I’m not sure how to start to describe the past month. Maybe I’ll start by saying that it’s true what they say – teachers do not get paid enough. And it’s not just because of the of the 12 or 14 hours days, breaking up fights in my classroom, chasing students down the hall after they bolt out of the room, being cursed at in English and Spanish, the paper balls and crayons flying across the room, or the fact that every morning on the way to work I feel like I’m going to throw up and have to keep repeating to myself ‘today will be better than yesterday, today will be better than yesterday…’
It. Is. Hard.
Let me say it again. It is hard, and I’m not good at it yet. For someone who is used to being good at things, it’s especially difficult. I know I will be a great teacher, but right now I’m struggling. It has been a long month. Some days I’m convinced that I can’t do it, but I make myself smile and I keep on repeating ‘today will be better than yesterday, today will be better than yesterday…’ and some days it is.
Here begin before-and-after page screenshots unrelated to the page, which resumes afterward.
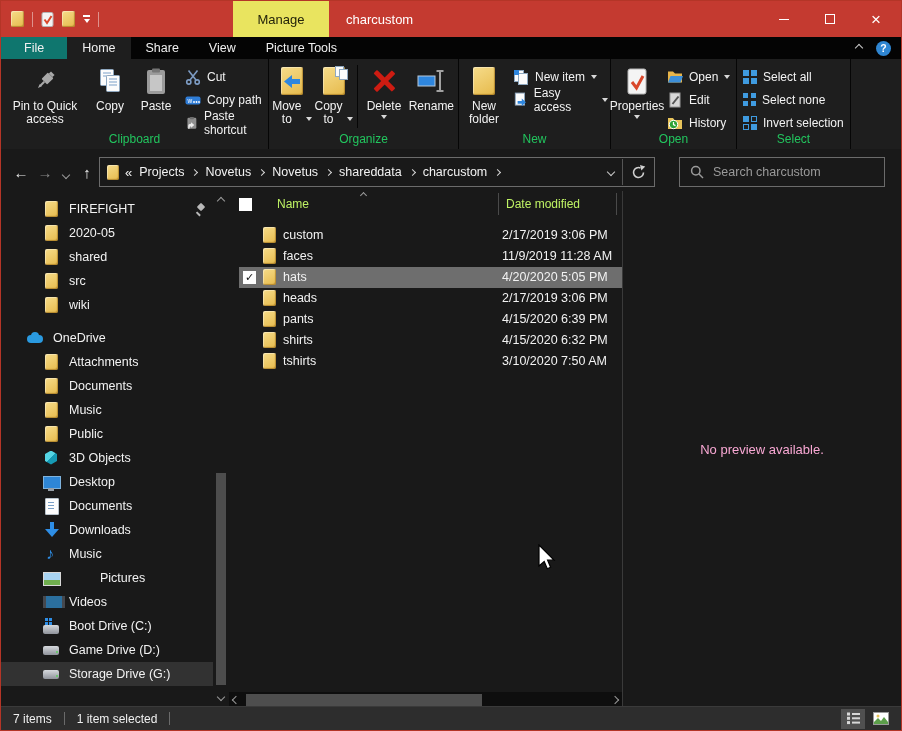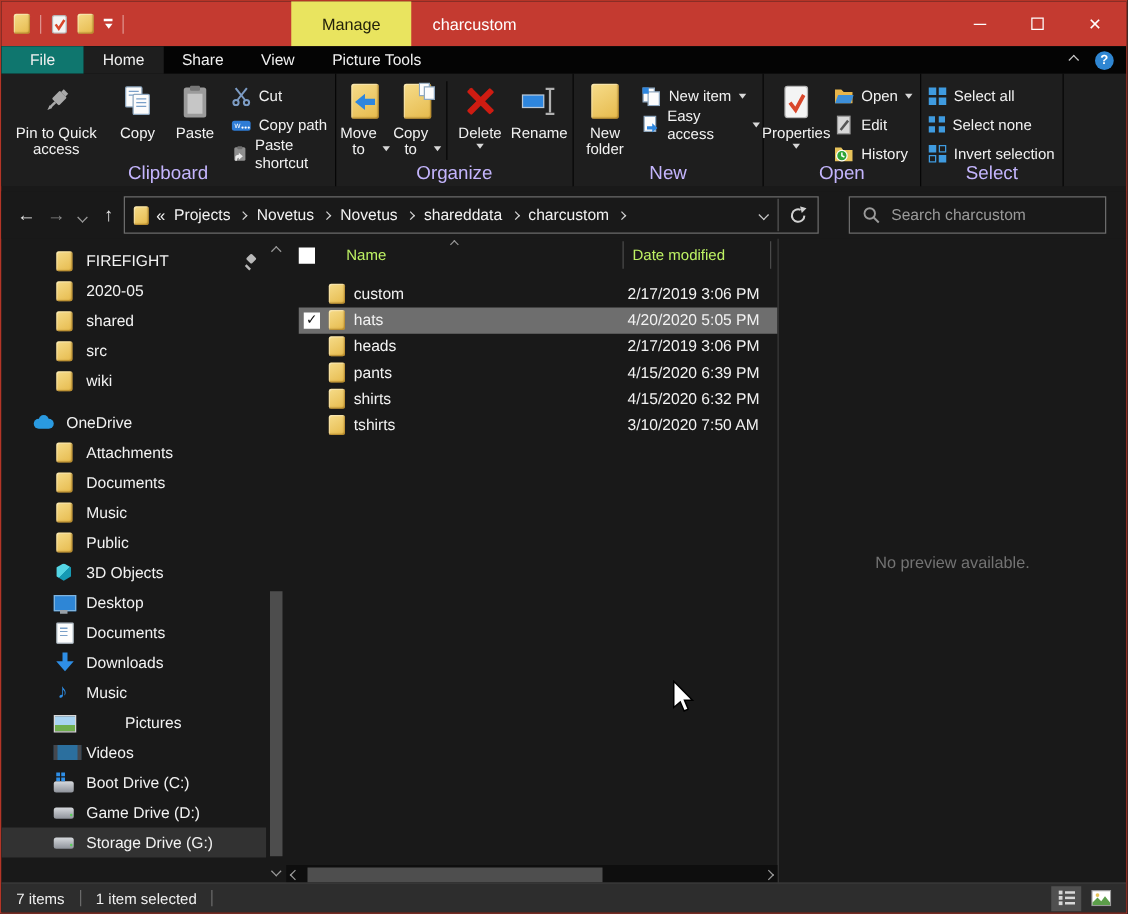"Clipboard" .rlabel { color: #c4b5fd -> #22c55e; font-size: 15px -> 12px }
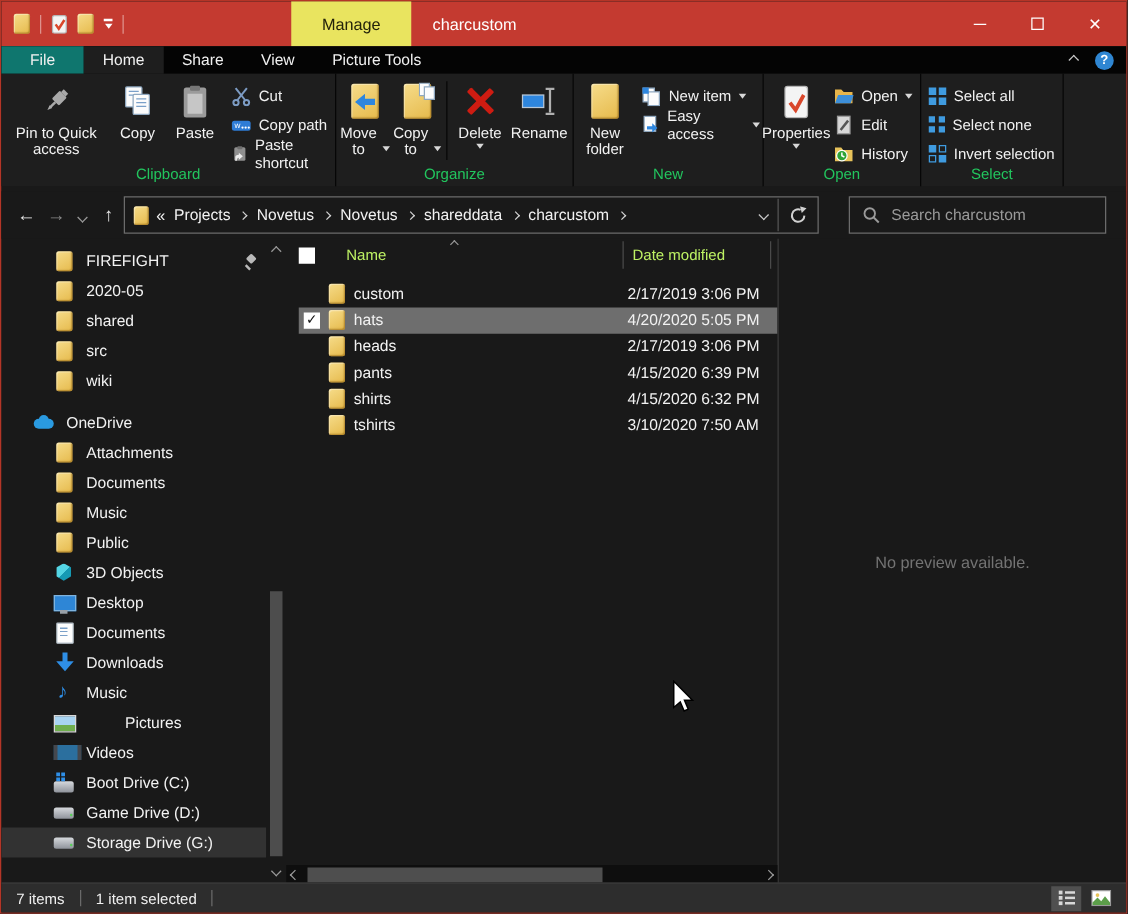"faces" div.frow { html: none -> <div> <span></span> <span>faces</span> <span>11/9/2019 11:28 AM</span> </div> }
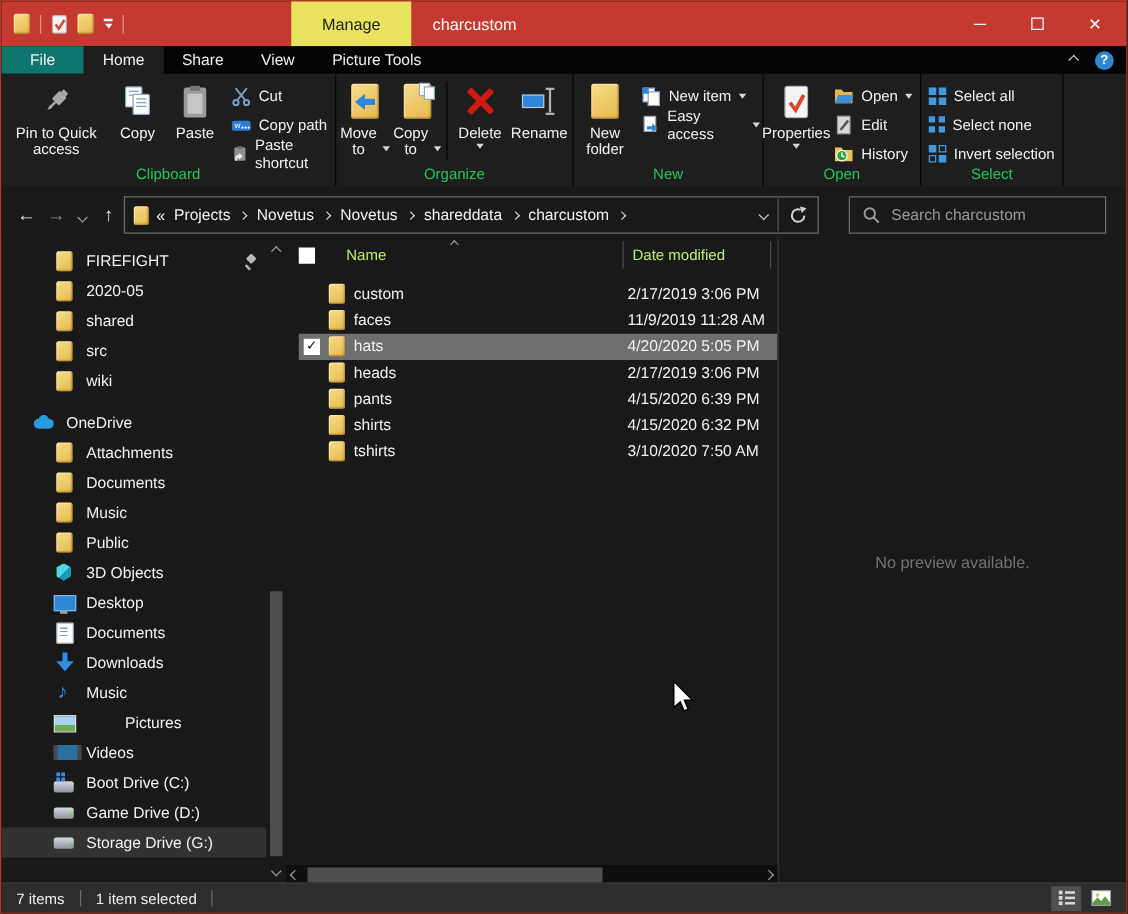"No preview available." .preview { color: #737373 -> #f9a8d4 }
This week felt particularly long, but on Friday I had students in my room for a silent lunch detention and for whatever reason they couldn’t stop giggling. They were being so silly that at one point I had to walk away from them so that I wouldn’t burst out laughing, and then I did anyway. So we just sat there for the last five minutes of lunch, all of us uncontrollably giggling. On Thursday one student talked to me about the high schools she wanted to apply to and what she could do to get better grades this year. She asked if I would help with her application and write her a recommendation. On Wednesday morning, when I was serving breakfast in my room, I let one student DJ and I found out, to my great surprise, my kids like Call Me Maybe. And the moment when it clicked for T. and he ‘got’ prime factor trees and then went on do to extra problems! Those are the moments that I try to remember.
Every morning we start fresh. I smile and shake their hands at the door because I am genuinely happy to see each and every one of them. It is hard. And it is undeniably worth it.